▶ _Information_
^^^^^^^^

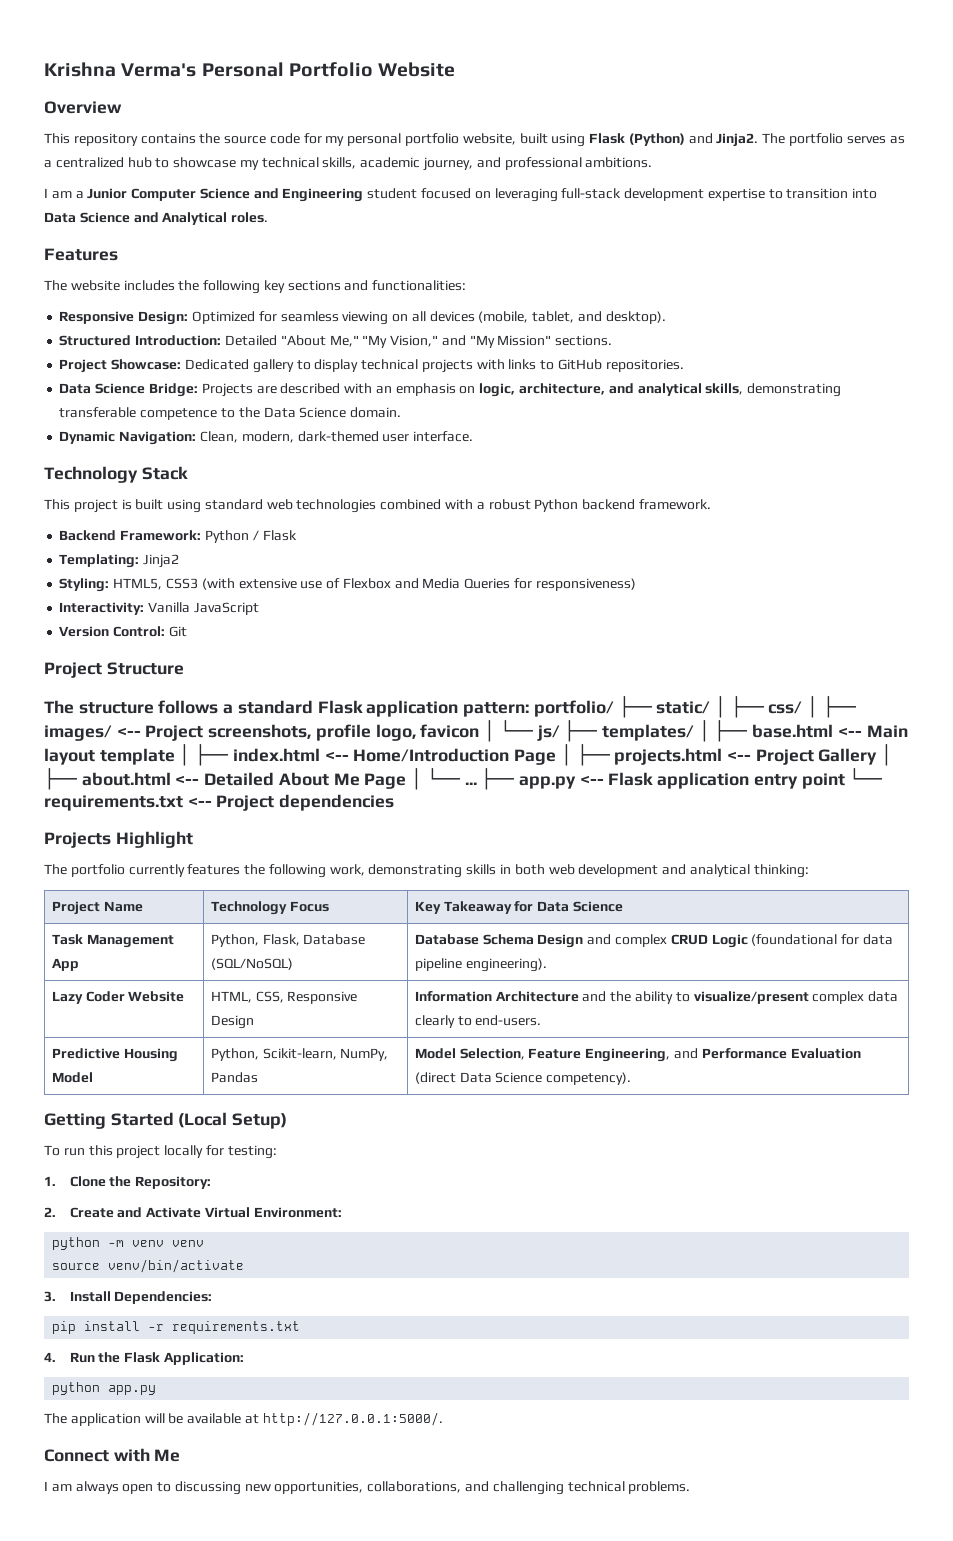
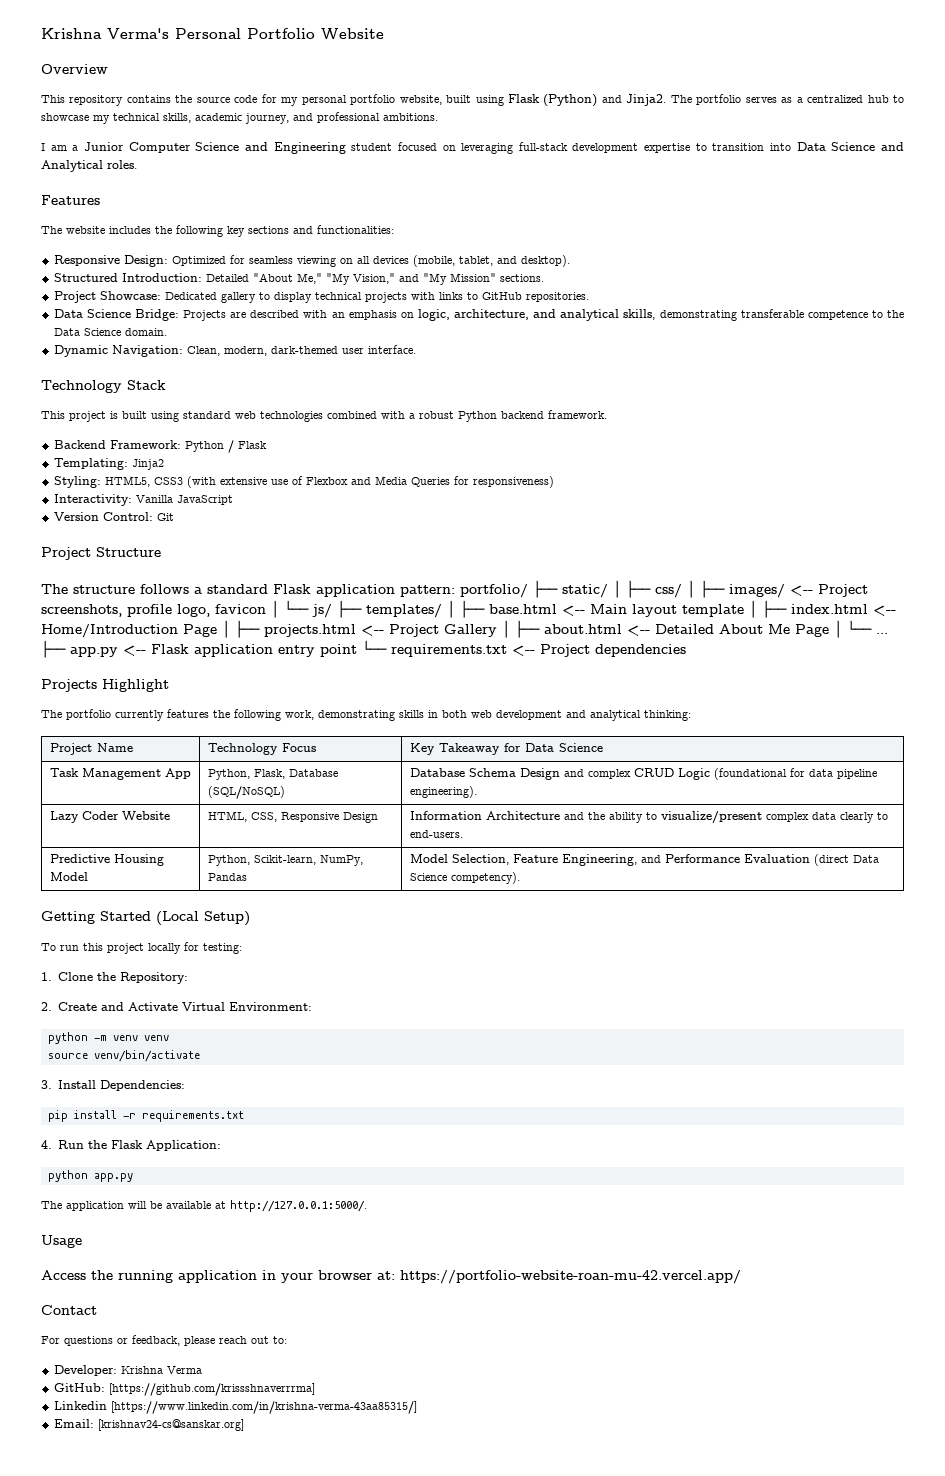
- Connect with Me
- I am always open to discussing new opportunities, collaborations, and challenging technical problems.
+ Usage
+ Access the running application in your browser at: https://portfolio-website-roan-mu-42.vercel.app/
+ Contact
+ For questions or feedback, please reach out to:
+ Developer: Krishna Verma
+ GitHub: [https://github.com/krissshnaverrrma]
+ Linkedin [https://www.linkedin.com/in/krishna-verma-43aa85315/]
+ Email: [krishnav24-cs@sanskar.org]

^^^^^^^^

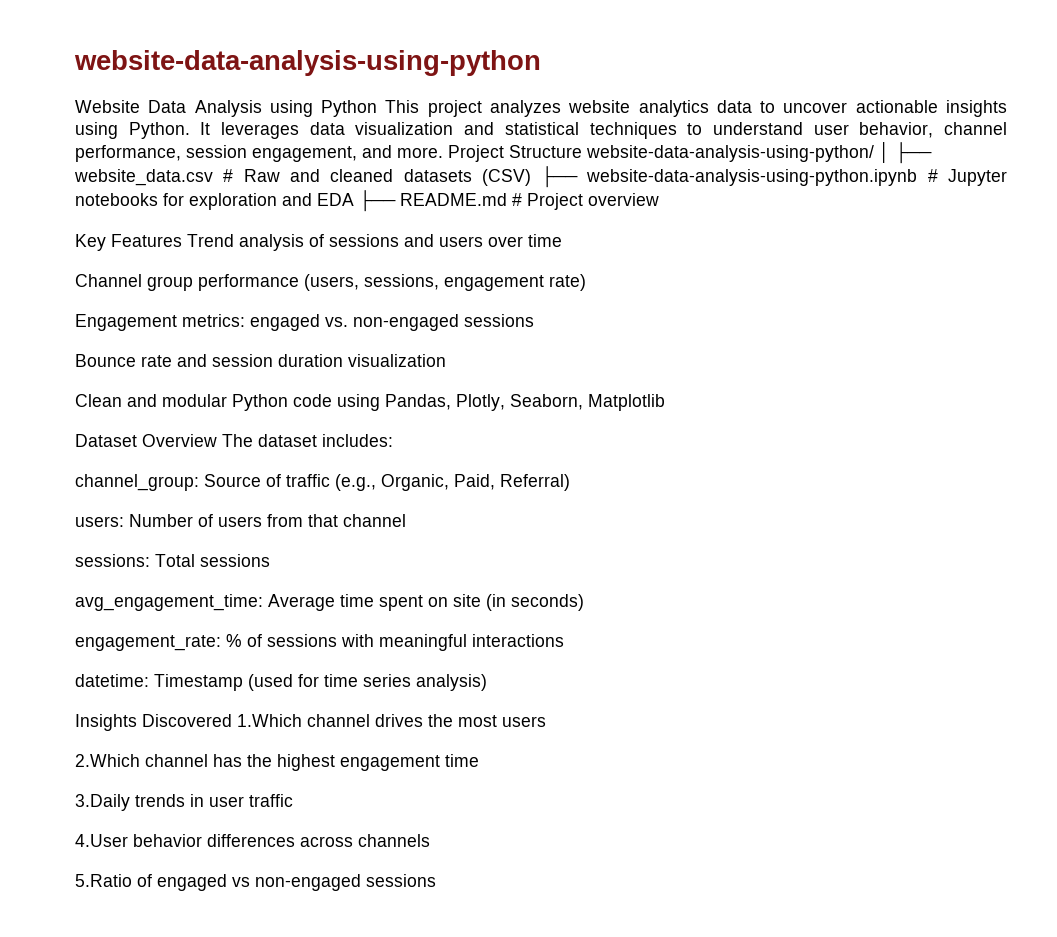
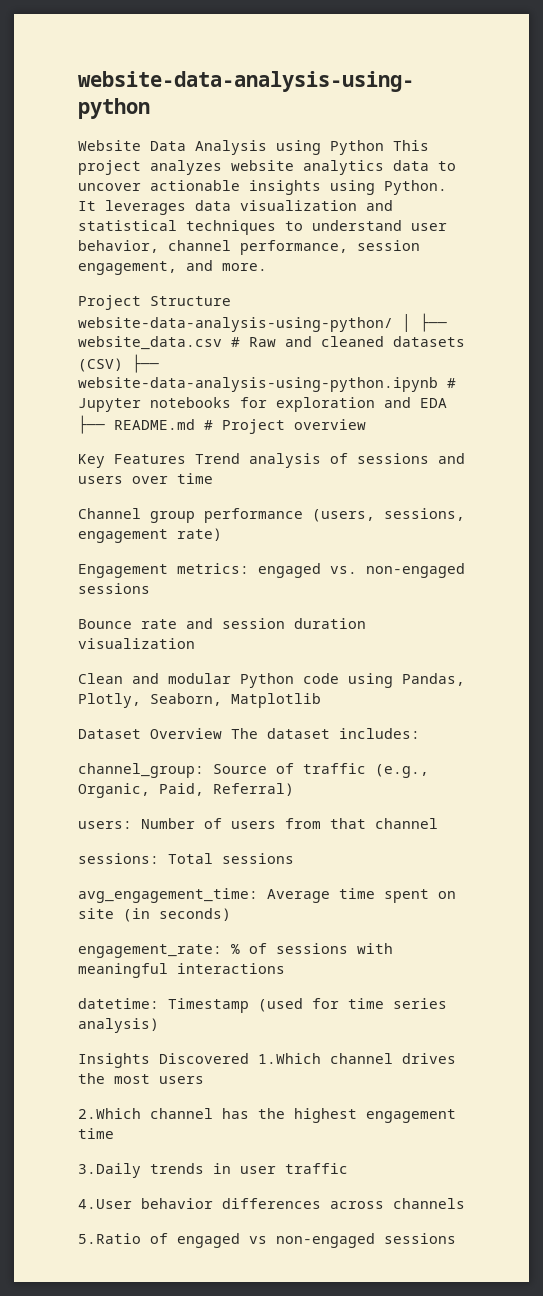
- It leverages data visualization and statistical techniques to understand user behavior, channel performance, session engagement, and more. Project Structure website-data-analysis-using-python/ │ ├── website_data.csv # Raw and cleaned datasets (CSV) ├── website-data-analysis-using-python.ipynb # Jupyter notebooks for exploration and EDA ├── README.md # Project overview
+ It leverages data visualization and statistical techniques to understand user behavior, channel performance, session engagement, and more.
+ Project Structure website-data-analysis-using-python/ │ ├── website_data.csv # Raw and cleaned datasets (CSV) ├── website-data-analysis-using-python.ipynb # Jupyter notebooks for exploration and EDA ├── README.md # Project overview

^^^^^^^^

▶ _Task_
The lines to return are those in the entries above that hold "https".

▶ _Task output_
+ Access the running application in your browser at: https://portfolio-website-roan-mu-42.vercel.app/
+ GitHub: [https://github.com/krissshnaverrrma]
+ Linkedin [https://www.linkedin.com/in/krishna-verma-43aa85315/]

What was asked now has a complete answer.